此刻的哪吒,情况似乎并不乐观。他的枪法凌厉迅猛,风火轮转动间火光四溅,将身前数名妖物逼得连连后退,但围攻他的妖物数量众多,足有七八只,且每一只都散发着不弱的妖气。更难缠的是,那些妖物身上缠绕的黑气极具腐蚀性,不断侵蚀着他周身的护体仙光,仙光闪烁不定,已是强弩之末。哪吒身上的红绫战衣沾染了数道黑血,手臂与肩头也添了几道深可见骨的伤口,血迹顺着衣袍滴落,动作也因伤势与法力消耗,稍显迟滞。这些妖物身上的气息,与那伪神同源,却比伪神的力量更加凝练、强大,显然是佛母势力中等级更高的爪牙。
“啧,真是麻烦!”哪吒一枪逼退一名扑上来的狼首妖物,擦了擦额角渗出的汗珠,嘟囔道,“早知道这黑风山变得这么邪门,就该禀明父王,多带些天兵天将过来……”
他话音未落,妖物群中,一个一直隐在后方、身形干瘦如柴、披着破烂僧袍的妖僧,缓缓抬起了头。他的脸颊凹陷,皮肤呈青灰色,最诡异的是那双眼睛——完全漆黑一片,没有丝毫眼白,如同两个深不见底的黑洞。他手中托着一个拳头大小、不断蠕动的黑色钵盂,钵盂表面布满细密的符文,散发着浓郁的污秽气息,对准了喘息未定的哪吒。
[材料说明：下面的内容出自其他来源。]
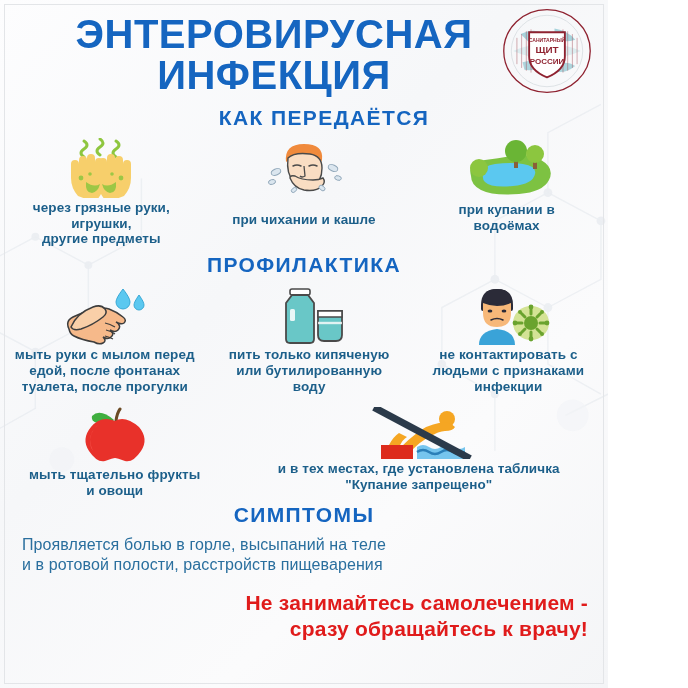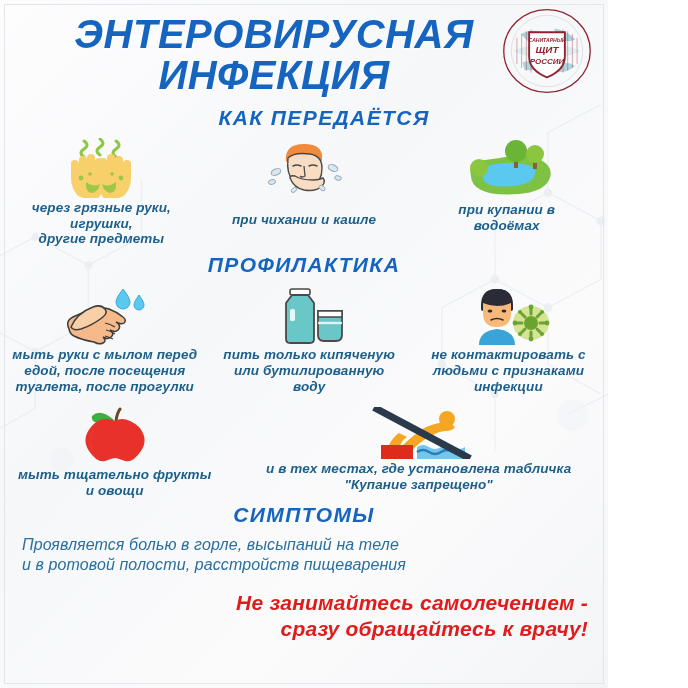--- a/index.html
+++ b/index.html
@@ -17,7 +17,6 @@
     background:
       linear-gradient(135deg,#fdfdfe 0%,#f6f7f9 40%,#fbfbfc 70%,#f4f5f7 100%);
     overflow:hidden;
-    font-style:italic;
   }
   .frame{
     position:absolute;left:4px;top:4px;right:4px;bottom:4px;

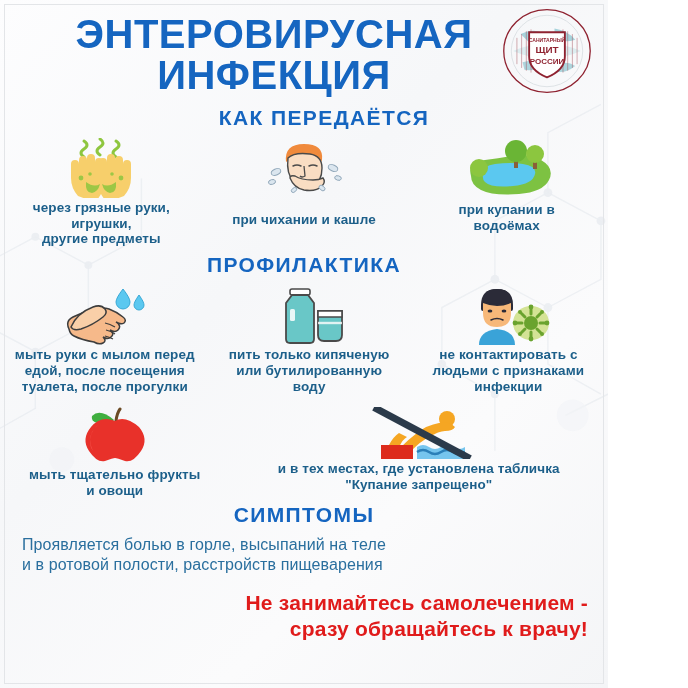--- a/index.html
+++ b/index.html
@@ -69,7 +69,7 @@
   
   .row{
     display:flex;
-    justify-content:flex-start;
+    justify-content:flex-end;
     align-items:flex-start;
   }
   .item{

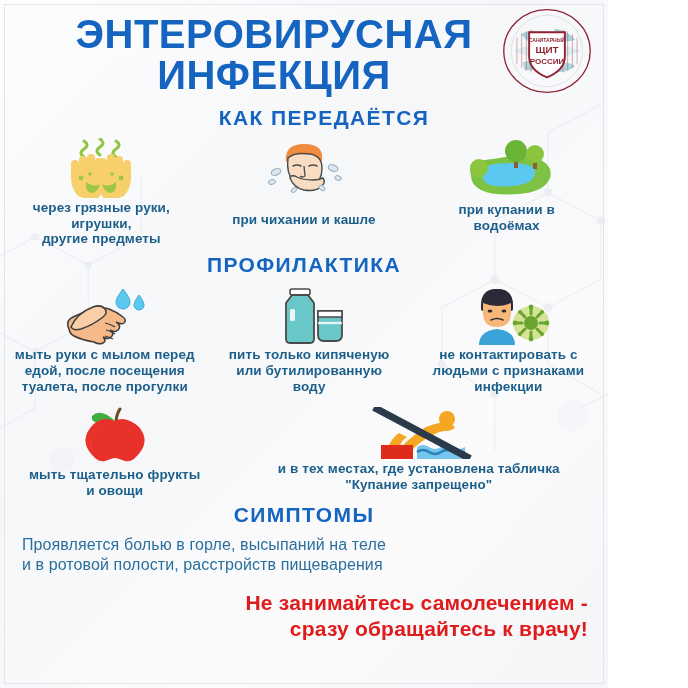--- a/index.html
+++ b/index.html
@@ -289,7 +289,7 @@
         </div>
         <div class="cap">
           <div>мыть руки с мылом перед</div>
-          <div>едой, после посещения</div>
+          <div>едой, после фонтанах</div>
           <div>туалета, после прогулки</div>
         </div>
       </div>

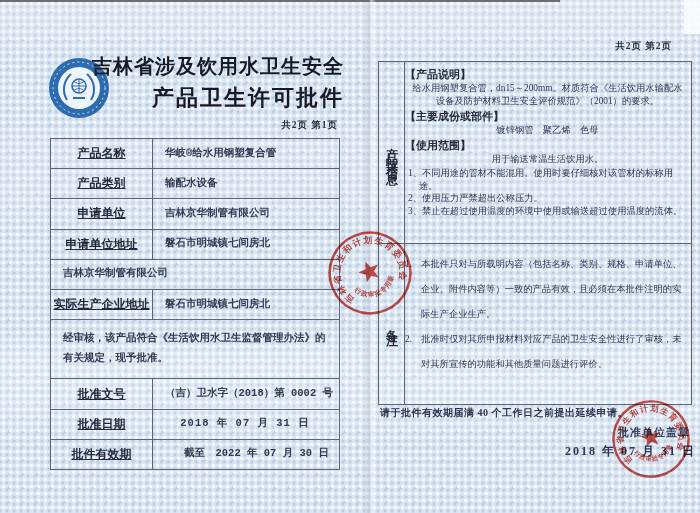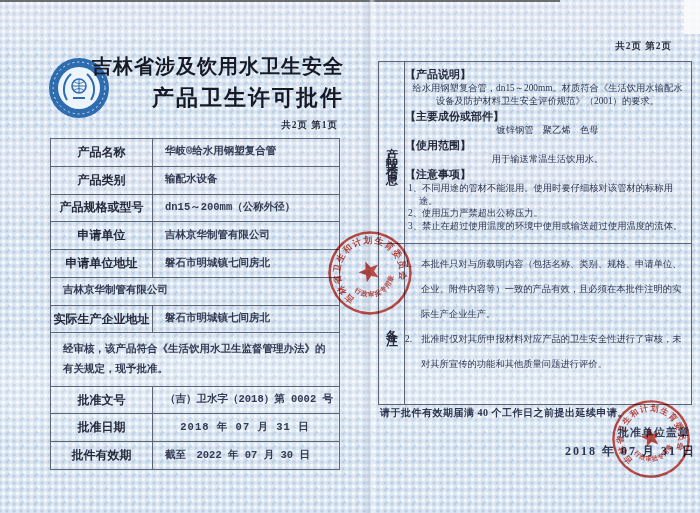--- a/index.html
+++ b/index.html
@@ -45,7 +45,7 @@
   .lrow:last-child{border-bottom:none;}
   .lrow.tall{flex:2 2 55px;}
   .lcell-label{width:97px;border-right:1px solid #5d6574;display:flex;align-items:center;
-    justify-content:center;font-size:12px;font-weight:bold;color:#23293b;padding:0 2px;}
+    justify-content:center;font-size:12px;font-weight:bold;color:#23293b;padding:0 2px;text-decoration:underline;}
   .lcell-value{flex:1;display:flex;align-items:center;font-size:10.5px;font-weight:600;
     color:#323a52;padding:2px 6px 2px 12px;line-height:1.9;font-family:Liberation Mono, monospace;}
   .lcell-value.center{justify-content:center;padding-left:4px;letter-spacing:1px;}

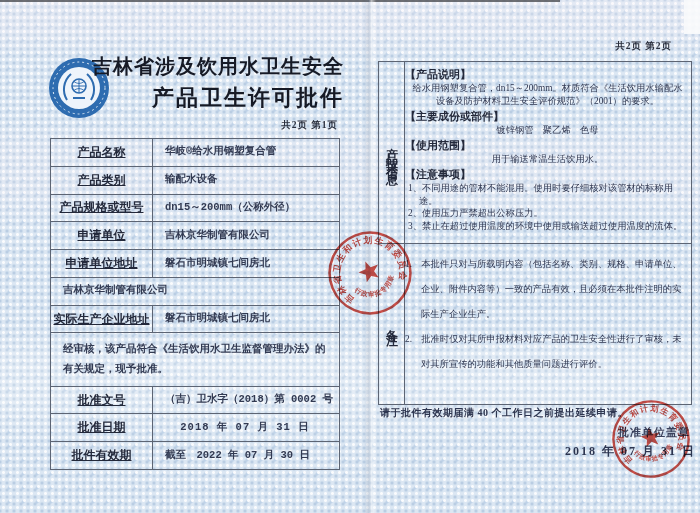--- a/index.html
+++ b/index.html
@@ -166,7 +166,6 @@
           <div class="sec-b">镀锌钢管　聚乙烯　色母</div>
           <div class="sec-h">【使用范围】</div>
           <div class="sec-b">用于输送常温生活饮用水。</div>
-          <div class="sec-h">【注意事项】</div>
           <div class="sec-item">1、不同用途的管材不能混用。使用时要仔细核对该管材的标称用途。</div>
           <div class="sec-item">2、使用压力严禁超出公称压力。</div>
           <div class="sec-item">3、禁止在超过使用温度的环境中使用或输送超过使用温度的流体。</div>

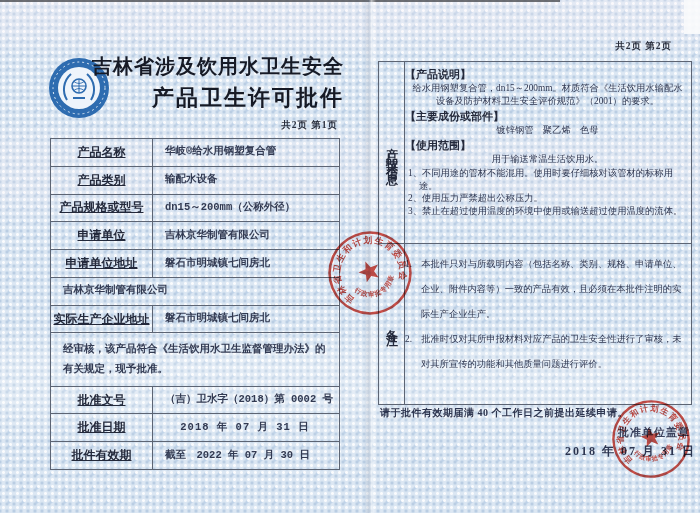--- a/index.html
+++ b/index.html
@@ -115,10 +115,6 @@
         <div class="lcell-value">输配水设备</div>
       </div>
       <div class="lrow">
-        <div class="lcell-label">产品规格或型号</div>
-        <div class="lcell-value">dn15～200mm（公称外径）</div>
-      </div>
-      <div class="lrow">
         <div class="lcell-label">申请单位</div>
         <div class="lcell-value">吉林京华制管有限公司</div>
       </div>

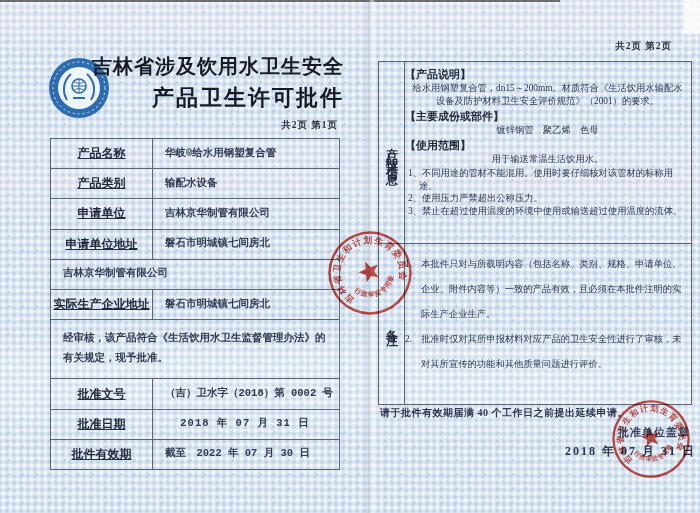--- a/index.html
+++ b/index.html
@@ -42,7 +42,7 @@
   .ltable{position:absolute;left:50px;top:138px;width:288px;height:330px;
     border:1px solid #5d6574;display:flex;flex-direction:column;}
   .lrow{display:flex;flex:1 1 27.5px;border-bottom:1px solid #5d6574;}
-  .lrow:last-child{border-bottom:none;}
+  .lrow:last-child{border-bottom:none;gap:19px;}
   .lrow.tall{flex:2 2 55px;}
   .lcell-label{width:97px;border-right:1px solid #5d6574;display:flex;align-items:center;
     justify-content:center;font-size:12px;font-weight:bold;color:#23293b;padding:0 2px;text-decoration:underline;}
“天庭的小娃儿……纯净的仙魂……正好作为献给佛母的祭品……助佛母早日开启‘归寂’之路……”
妖僧沙哑的声音如同破锣摩擦,刺耳难听。话音刚落,他手中的黑色钵盂中陡然射出一道粘稠如墨的光束,光束裹挟着强烈的吸摄之力与污秽之气,无视空间距离,瞬间便已到了哪吒面前!光束所过之处,空气都被腐蚀得发出“滋滋”声响,哪吒脸色骤变,来不及多想,火尖枪疾点,三昧真火汹涌而出,化作一道火墙阻拦。但三昧真火虽能焚烧邪祟,却只能稍稍阻延那光束的速度,无法彻底抵消,眼看哪吒就要被光束击中,护体仙光破碎的瞬间,便是仙魂被吞噬的时刻!
就在这千钧一发之际,我并指如刀,朝着那道黑色光束,凌空一划。
一道细微到几乎难以察觉的空间裂痕无声无息地出现,恰好横亘在哪吒与黑色光束之间。那道势不可挡的粘稠光束射入裂痕,如同泥牛入海,没有掀起丝毫波澜,瞬间便消失得无影无踪,连一丝残留的气息都未曾留下。
那妖僧漆黑的眼睛猛地转向我们隐身的方位,干瘪的脸上第一次露出了惊疑不定的神色,原本平静的黑气也变得紊乱起来。
哪吒也愣了一下,显然没料到会有人突然出手相助,他趁机一枪横扫,烈焰席卷间逼退周围妖物,随即警惕地望向四周,手中火尖枪紧握,朗声喝道:“谁?哪位朋友出手相助?还请现身一见!”